Mission Accomplished-Leadership Lessons from a Space Shuttle Commander

Would you trust your team with your life? Will your team trust YOU with theirs? These are the environments in which Space shuttle crew operate. Space Shuttle ventures rely on the mutual trust between the crew members and the trust in their leader: the space shuttle commander. Space shuttle ventures are extremely risky. The crew aren’t sure if they will even see their families ever again. Why would someone willingly take such huge risks? They aren’t doing this for themselves. They are aligned to a mission that’s much bigger than themselves. And the job of aligning the crew with the mission at hand rests on the space shuttle commander and the country’s leadership. For e.g. President John F. Kennedy’s address to the nation and the crew of Apollo 11 helped them align to a mission bigger than themselves – “One of National Pride” to ensure victory in Space over the soviets. President Kennedy did a spectacular job as a leader- He recognized the talent that was resident within his country and realized that it was just a matter of “Marshalling the national resources required”. He urged congress to “commit” to a goal and specified a clear timeline to achieve the goal- of landing a man on the moon within a decade.

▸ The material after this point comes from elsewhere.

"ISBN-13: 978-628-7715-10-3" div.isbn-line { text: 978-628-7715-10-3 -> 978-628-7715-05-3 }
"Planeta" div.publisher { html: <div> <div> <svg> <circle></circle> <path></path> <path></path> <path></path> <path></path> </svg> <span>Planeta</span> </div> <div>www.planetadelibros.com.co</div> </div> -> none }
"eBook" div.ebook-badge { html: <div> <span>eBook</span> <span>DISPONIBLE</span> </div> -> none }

Earlier this year i had the honor of meeting Colonel Rick Searfoss, Commander- Space Shuttle- Colombia, and a Pilot on two space trips aboard Space Shuttle Colombia and Atlantis. He was commander of the most complex space mission ever. His leadership led to one of NASA’s most successful space missions ever: sterling results with a $500 million dollar project on a $2 billion national asset. He is currently a speaker on a mission : “To share the leadership, execution excellence, teamwork, and innovation lessons of human space flight to empower organizations to achieve out-of-this-world results!” . He is also the author of “Lift Off” a book about how an astronaut commander learnt to lead the way and focuses on the concept of “Purposeful Leadership”.

In his book, Rick introduces 12 leadership principles aligned around “4Ps” based on his experience @ NASA.

Here’s a brief summary for each of these principles categorized into the 4 Ps: (Excerpt from Rick Searson’s Synoposis of his book)

Purpose- The Why – The Foundation

Purposeful Execution Principle 12: Choose the Hard: Actively seeking and embracing difficult challenges gives powerful initial direction, informs the vision, and encourages the team.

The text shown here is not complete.